Contrary to findings from the AIBL group, our Aβ+Ptau- group did not show significantly greater decline in performance compared to the Aβ-Ptau- group, although this group’s performance did fall between the Aβ-Ptau- and Aβ+Ptau+ groups on all domains examined. This discrepancy is likely due to the AIBL group’s use of a clinical composite score as well as measures of global cognition (e.g., Mini-Mental State Examination scores) in analyses. The present study benefits from the use of individual test scores examining separate domains, allowing for evaluation of various patterns of cognitive presentation.

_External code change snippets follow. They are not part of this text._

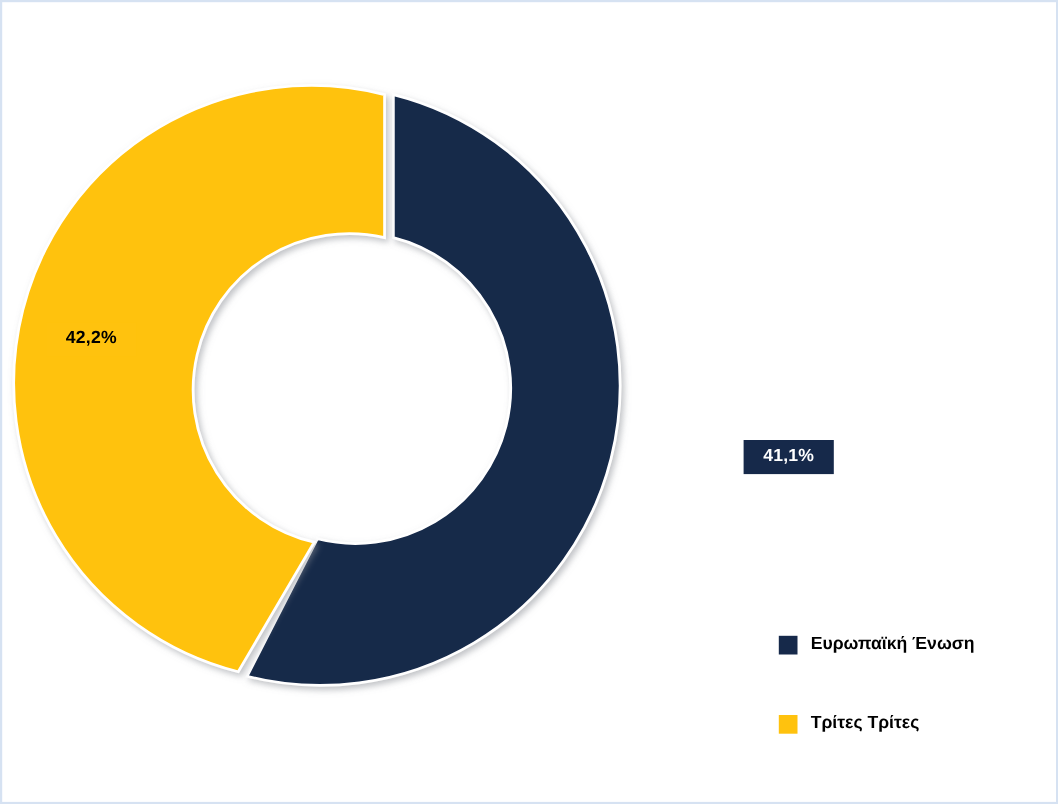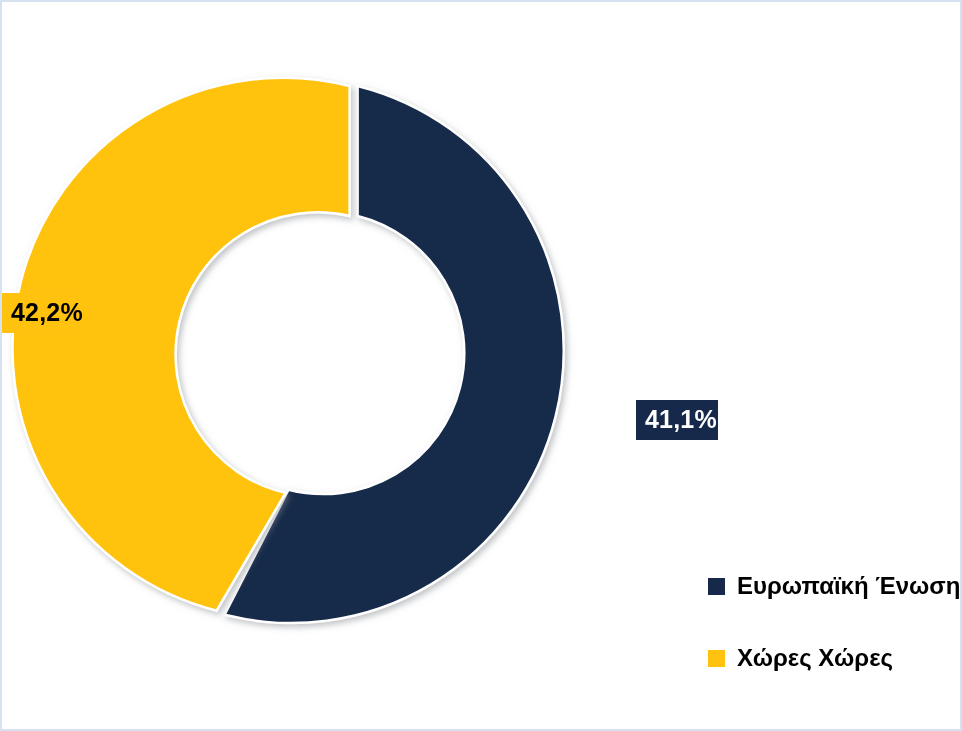--- a/index.html
+++ b/index.html
@@ -27,26 +27,27 @@
     height: 731px;
   }
   svg.donut-svg {
     display: block;
     width: 962px;
     height: 731px;
   }
   .data-label {
     position: absolute;
     font-weight: bold;
-    font-size: 25px;
+    font-size: 16px;
     letter-spacing: 0.2px;
     line-height: 1;
     padding: 7px 9px 8px 9px;
     white-space: nowrap;
     box-sizing: border-box;
+    margin-left: 40px;
   }
   #label-tritres {
     left: 0px;
     top: 291px;
     background: #FFC20E;
     color: #000000;
     width: 82px;
     text-align: center;
   }
   #label-eu {
@@ -68,21 +69,21 @@
     align-items: center;
     height: 72px;
   }
   .legend-swatch {
     width: 17px;
     height: 17px;
     flex: 0 0 17px;
     margin-right: 12px;
   }
   .legend-label {
-    font-size: 24px;
+    font-size: 16px;
     font-weight: bold;
     color: #000000;
     white-space: nowrap;
   }
 </style>
 </head>
 <body>
 
 <div id="chart-frame">
 
@@ -116,17 +117,17 @@
 
   <div class="data-label" id="label-eu">41,1%</div>
 
   <div id="legend">
     <div class="legend-item">
       <span class="legend-swatch" style="background:#16294A"></span>
       <span class="legend-label">Ευρωπαϊκή Ένωση</span>
     </div>
     <div class="legend-item">
       <span class="legend-swatch" style="background:#FFC20E"></span>
-      <span class="legend-label">Χώρες Χώρες</span>
+      <span class="legend-label">Τρίτες Τρίτες</span>
     </div>
   </div>
 
 </div>
 
 </body></html>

Additionally, while the AIBL group characterized neurodegeneration status using hippocampal volume measured on MRI, the present study assessed status using CSF p-tau181p. This biomarker is not only an indicator of neuronal change, but also a reflection of the state of tau phosphorylation and, therefore, the formation of tangles observed in AD (Blennow & Hampel, Reference Blennow and Hampel2003). The specificity of CSF phosphorylated tau protein for AD is higher than for both Aβ1-42 and total tau, rendering it of great utility in discriminating between AD and other dementing illnesses (Blennow & Hampel, Reference Blennow and Hampel2003).

The present study is not without limitations. Given the exploratory nature of this study, we did not account for multiple comparisons. The ADNI sample is comprised of participants from over 50 sites in the United States and Canada with varied sampling biases. Thus, we accounted for local sampling biases by clustering participants by site in our analyses. Participants were excluded based on criteria that restricted cerebrovascular disease, limiting generalizability. However, examination of vascular risk burden at baseline revealed no significant differences among our groups. The strengths of the present study include its longitudinal design, large sample size, use of robust neuropsychological criteria that were not biased toward the memory domain, and examination of test-level neuropsychological data to compare biomarker groups on neuropsychological profiles and trajectories.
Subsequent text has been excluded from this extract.